(About this exercise)
Your answer is to be the count alone: the number of lines in the data below where "alternative" appears.

(Records for the exercise)

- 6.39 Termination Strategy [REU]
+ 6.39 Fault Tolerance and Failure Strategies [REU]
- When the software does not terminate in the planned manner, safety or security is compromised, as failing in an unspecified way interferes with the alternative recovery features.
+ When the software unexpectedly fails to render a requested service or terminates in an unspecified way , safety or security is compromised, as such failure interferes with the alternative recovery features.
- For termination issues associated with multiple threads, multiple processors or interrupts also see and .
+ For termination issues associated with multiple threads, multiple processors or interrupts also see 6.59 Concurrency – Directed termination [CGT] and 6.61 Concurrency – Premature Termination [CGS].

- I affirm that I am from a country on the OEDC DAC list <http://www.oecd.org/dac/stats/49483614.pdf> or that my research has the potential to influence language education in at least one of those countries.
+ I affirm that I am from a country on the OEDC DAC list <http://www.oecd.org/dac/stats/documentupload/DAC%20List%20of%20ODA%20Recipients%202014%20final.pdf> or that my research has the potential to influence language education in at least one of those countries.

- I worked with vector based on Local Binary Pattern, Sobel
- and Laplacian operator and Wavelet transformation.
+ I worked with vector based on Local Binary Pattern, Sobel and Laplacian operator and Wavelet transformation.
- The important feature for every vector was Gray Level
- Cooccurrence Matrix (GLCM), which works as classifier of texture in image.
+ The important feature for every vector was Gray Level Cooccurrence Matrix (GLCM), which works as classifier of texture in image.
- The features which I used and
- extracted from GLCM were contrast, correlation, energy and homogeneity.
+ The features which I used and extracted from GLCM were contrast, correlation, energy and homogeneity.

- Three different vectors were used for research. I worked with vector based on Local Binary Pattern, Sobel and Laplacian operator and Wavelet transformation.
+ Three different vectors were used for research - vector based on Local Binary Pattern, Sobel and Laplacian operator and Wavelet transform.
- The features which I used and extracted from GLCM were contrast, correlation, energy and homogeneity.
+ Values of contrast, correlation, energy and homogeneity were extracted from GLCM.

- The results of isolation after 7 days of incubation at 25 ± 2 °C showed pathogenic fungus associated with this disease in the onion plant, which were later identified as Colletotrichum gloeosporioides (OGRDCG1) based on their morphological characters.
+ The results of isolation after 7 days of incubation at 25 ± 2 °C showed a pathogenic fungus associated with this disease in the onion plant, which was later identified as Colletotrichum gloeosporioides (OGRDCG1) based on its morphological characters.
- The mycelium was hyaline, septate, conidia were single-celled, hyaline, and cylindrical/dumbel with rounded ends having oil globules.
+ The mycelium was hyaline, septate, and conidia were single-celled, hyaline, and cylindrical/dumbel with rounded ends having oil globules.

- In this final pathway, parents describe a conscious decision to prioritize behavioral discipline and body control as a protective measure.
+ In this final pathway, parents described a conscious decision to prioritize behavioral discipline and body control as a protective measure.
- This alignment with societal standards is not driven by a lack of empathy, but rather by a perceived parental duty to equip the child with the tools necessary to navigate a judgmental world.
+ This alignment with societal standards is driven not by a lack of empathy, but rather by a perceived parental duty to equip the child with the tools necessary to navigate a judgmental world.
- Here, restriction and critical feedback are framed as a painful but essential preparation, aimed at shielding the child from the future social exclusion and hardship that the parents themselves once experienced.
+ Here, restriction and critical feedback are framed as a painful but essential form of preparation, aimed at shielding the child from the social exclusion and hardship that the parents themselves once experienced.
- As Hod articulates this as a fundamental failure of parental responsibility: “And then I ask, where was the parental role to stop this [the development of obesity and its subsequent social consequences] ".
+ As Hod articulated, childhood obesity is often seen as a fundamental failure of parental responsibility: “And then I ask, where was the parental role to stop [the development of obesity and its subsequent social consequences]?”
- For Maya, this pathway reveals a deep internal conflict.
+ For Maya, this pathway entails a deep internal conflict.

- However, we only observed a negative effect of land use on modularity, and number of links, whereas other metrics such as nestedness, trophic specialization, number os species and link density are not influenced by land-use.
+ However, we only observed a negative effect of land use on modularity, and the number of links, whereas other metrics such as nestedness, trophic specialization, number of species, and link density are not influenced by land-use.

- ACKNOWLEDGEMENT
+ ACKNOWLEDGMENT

(Response)
2